Although this was Bryant’s focus and goal, she also recognised that it was a difficult feat, due to the normalcy of having a predominantly male crew in creative fields. “It’s hard to find an all-female crew because not only is it hard because there literally aren't as many female creatives in those positions as male, but also psychologically,” she says. “You kind of instinctively choose to work with men. Even I feel like, sometimes, that’s just what my mind is used to in a weird, horrible, patriarchal way. It's almost as if I'm kind of designed to trust a man, because like, I’m designed to not trust myself as well — completely wrongfully so,” she says. Bryant also wanted the campaign to be representative on all levels, highlighting the work of queer and black creatives for this striking collaboration with Zalando.
The campaign coincides with Bryant’s upcoming album, P.S. Jag hatar dig (P.S. I hate you), which she describes as an open letter to her ex-boyfriend. Written over the span of three years, the songs stem from the period of time in her relationship where Bryant still romanticised their love, and the transition into their eventual breakup.
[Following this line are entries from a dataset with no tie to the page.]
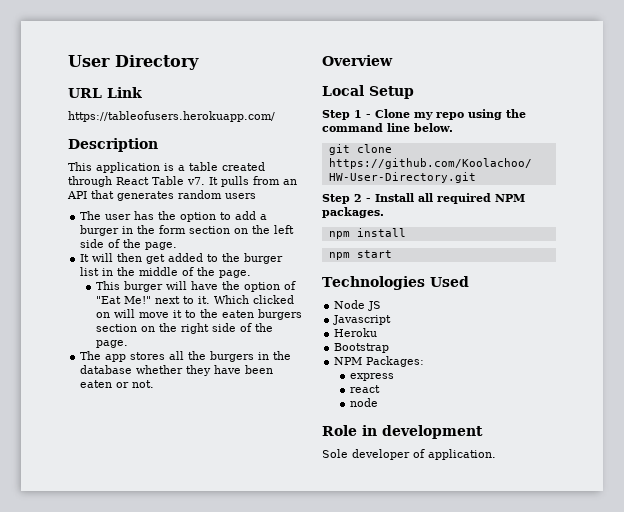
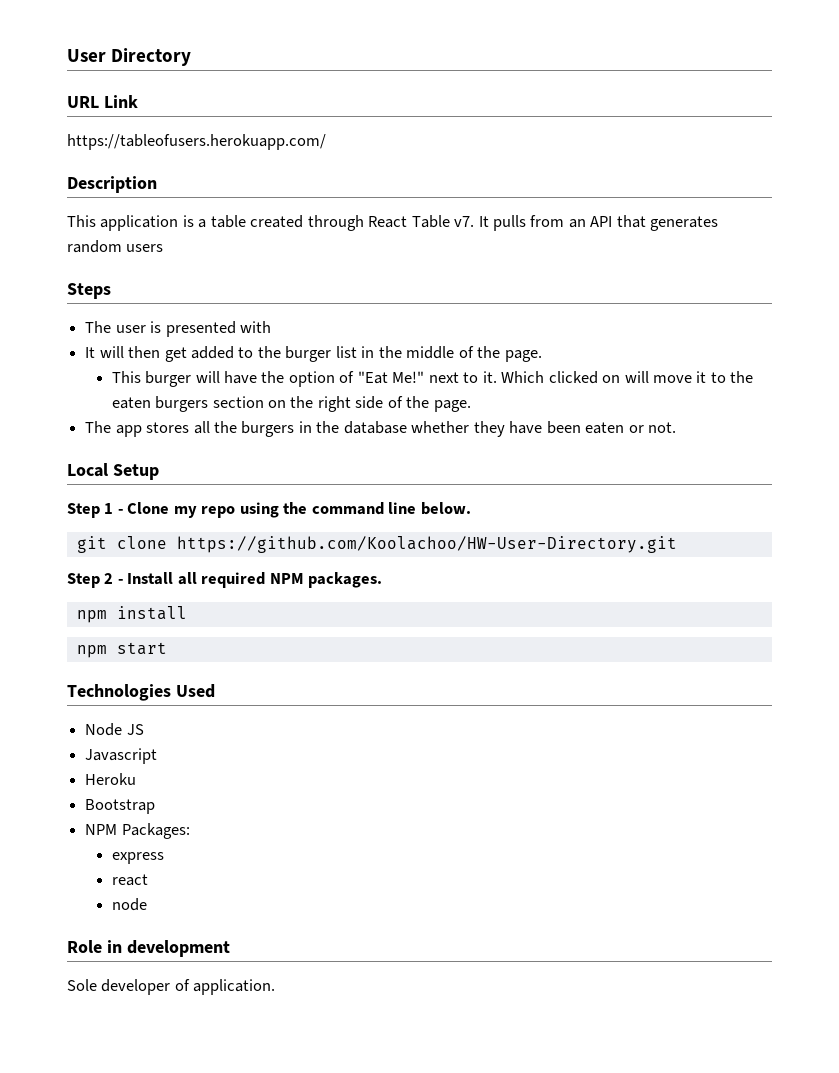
+ Steps
- The user has the option to add a burger in the form section on the left side of the page.
+ The user is presented with
- Overview

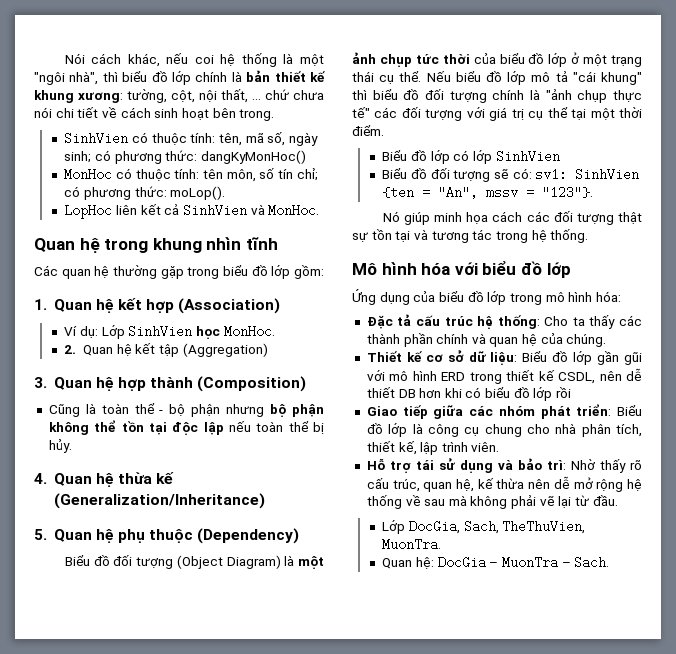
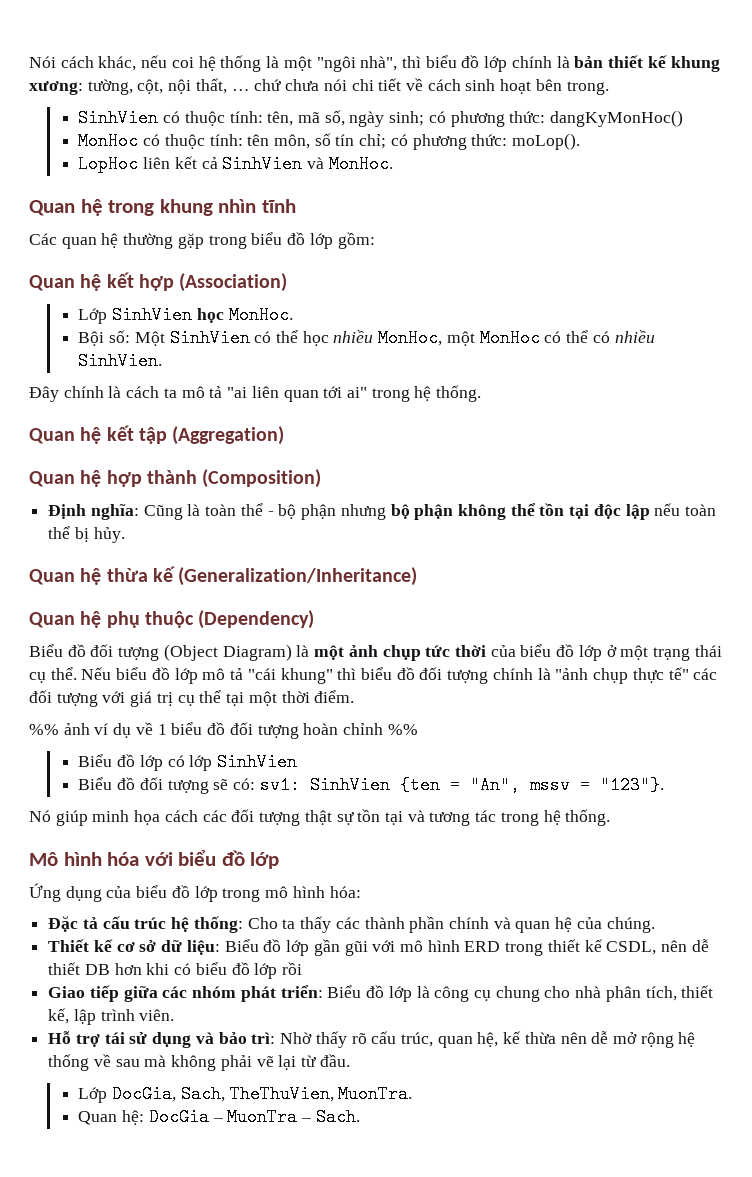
- 1. Quan hệ kết hợp (Association)
+ Quan hệ kết hợp (Association)
- Ví dụ: Lớp SinhVien học MonHoc.
+ Lớp SinhVien học MonHoc.
- 2. Quan hệ kết tập (Aggregation)
+ Bội số: Một SinhVien có thể học nhiều MonHoc, một MonHoc có thể có nhiều SinhVien.
+ Đây chính là cách ta mô tả "ai liên quan tới ai" trong hệ thống.
+ Quan hệ kết tập (Aggregation)
- 3. Quan hệ hợp thành (Composition)
+ Quan hệ hợp thành (Composition)
- Cũng là toàn thể - bộ phận nhưng bộ phận không thể tồn tại độc lập nếu toàn thể bị hủy.
+ Định nghĩa: Cũng là toàn thể - bộ phận nhưng bộ phận không thể tồn tại độc lập nếu toàn thể bị hủy.
- 4. Quan hệ thừa kế (Generalization/Inheritance)
+ Quan hệ thừa kế (Generalization/Inheritance)
- 5. Quan hệ phụ thuộc (Dependency)
+ Quan hệ phụ thuộc (Dependency)
+ %% ảnh ví dụ về 1 biểu đồ đối tượng hoàn chỉnh %%

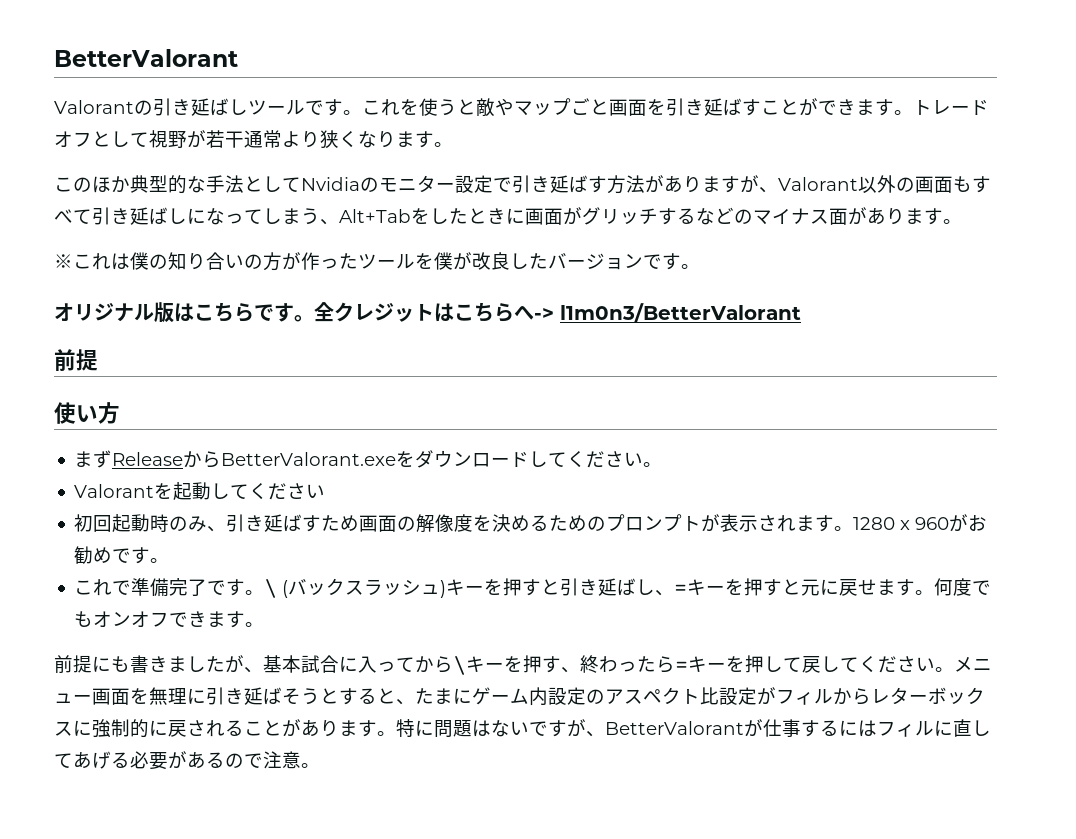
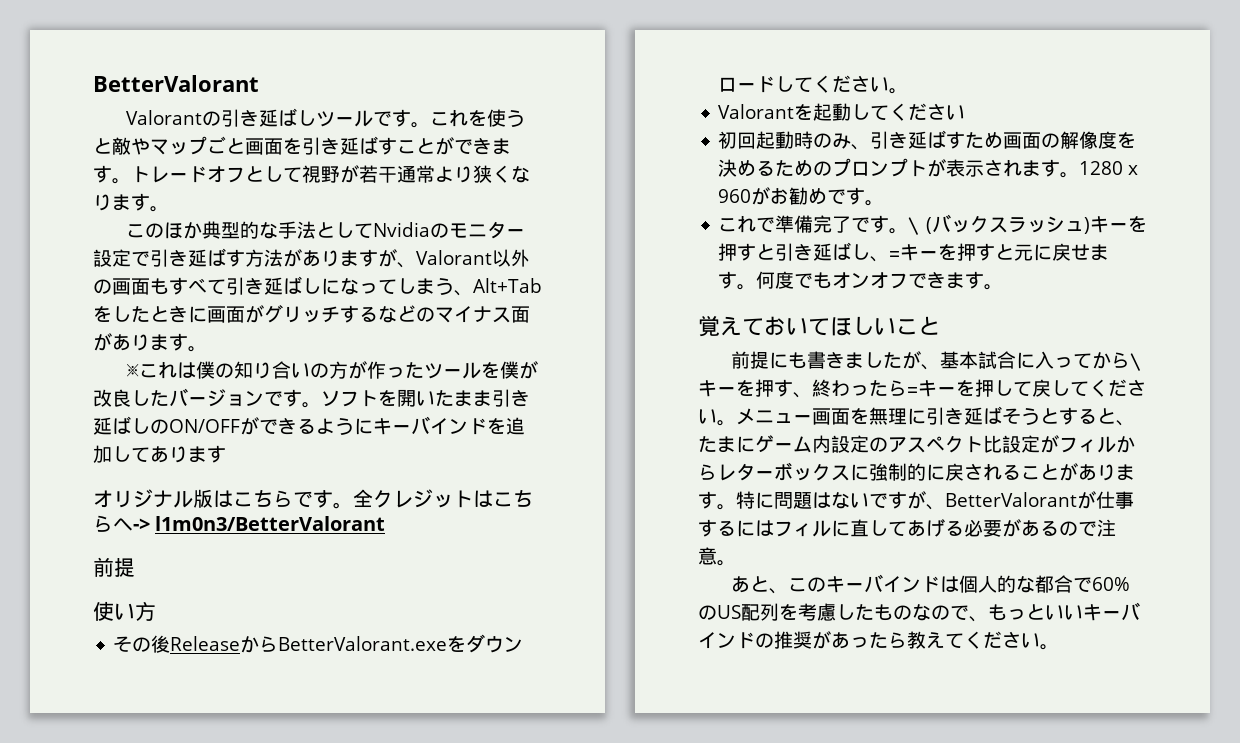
+ ソフトを開いたまま引き延ばしのON/OFFができるようにキーバインドを追加してあります
- まずReleaseからBetterValorant.exeをダウンロードしてください。
+ その後ReleaseからBetterValorant.exeをダウンロードしてください。
+ 覚えておいてほしいこと
+ あと、このキーバインドは個人的な都合で60%のUS配列を考慮したものなので、もっといいキーバインドの推奨があったら教えてください。

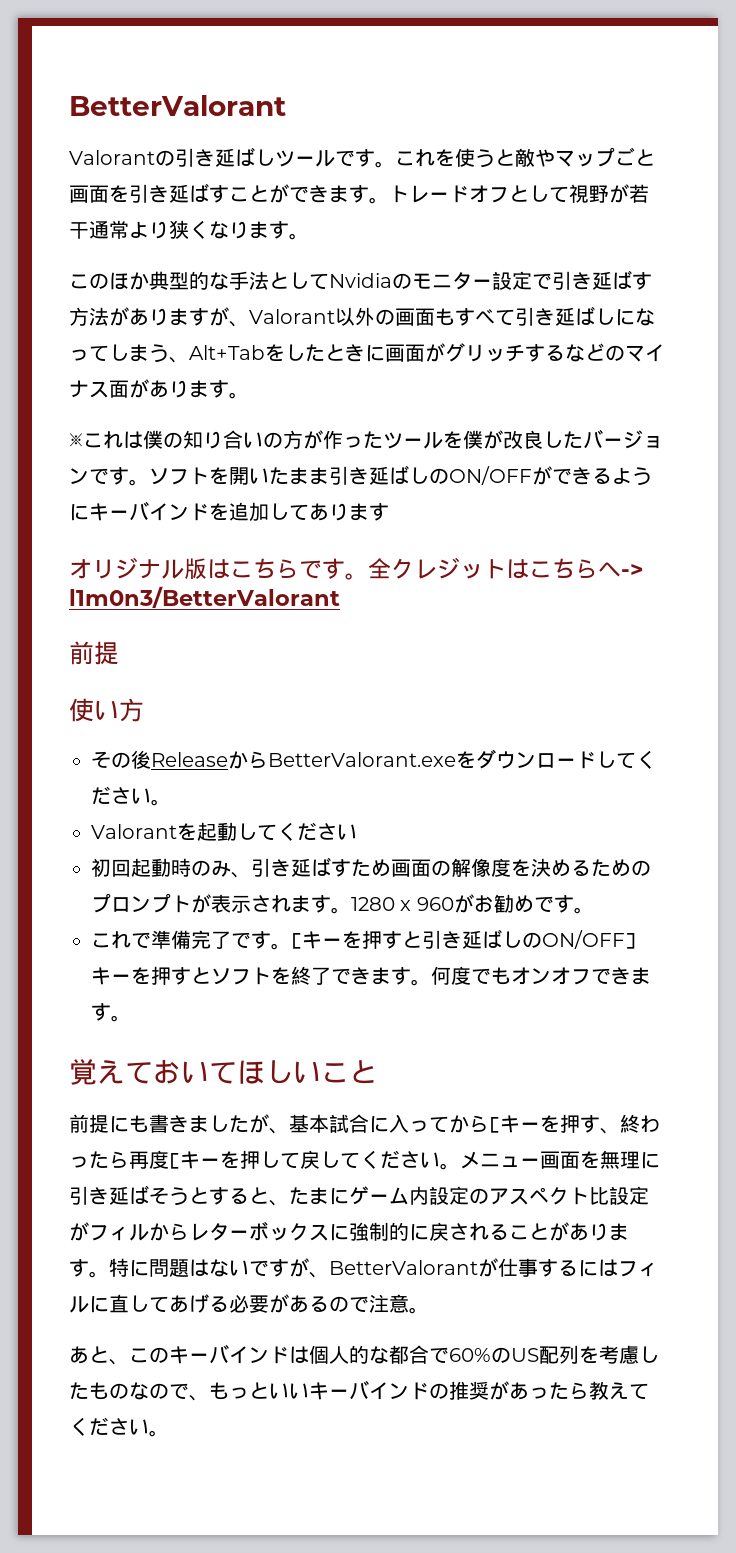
- \ (バックスラッシュ)キーを押すと引き延ばし、=キーを押すと元に戻せます。
+ [キーを押すと引き延ばしのON/OFF]キーを押すとソフトを終了できます。
- 前提にも書きましたが、基本試合に入ってから\キーを押す、終わったら=キーを押して戻してください。
+ 前提にも書きましたが、基本試合に入ってから[キーを押す、終わったら再度[キーを押して戻してください。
Bryant says that, “I’m very happy that I have the creative urge to write about it, at least because that's what has kind of survived those periods, and those relationships,” she says. However, she says that this past year has made her reflect on her decision to write songs about boys and relationships. “The only thing that survives are the songs or the albums or whatever it is that I choose to do in that period of time, which is this very difficult particular work. And I can look back and see, like some of the music that didn't come out. Some of the music that I didn't write that live as a reminder to myself that you're not going to wake up next to your career and have them say that it doesn't love you anymore, kind of thing,” she says. “I mean, with love for the man it's like, sometimes, I feel like I need to focus more on the music.” The album is out November 19, 2021.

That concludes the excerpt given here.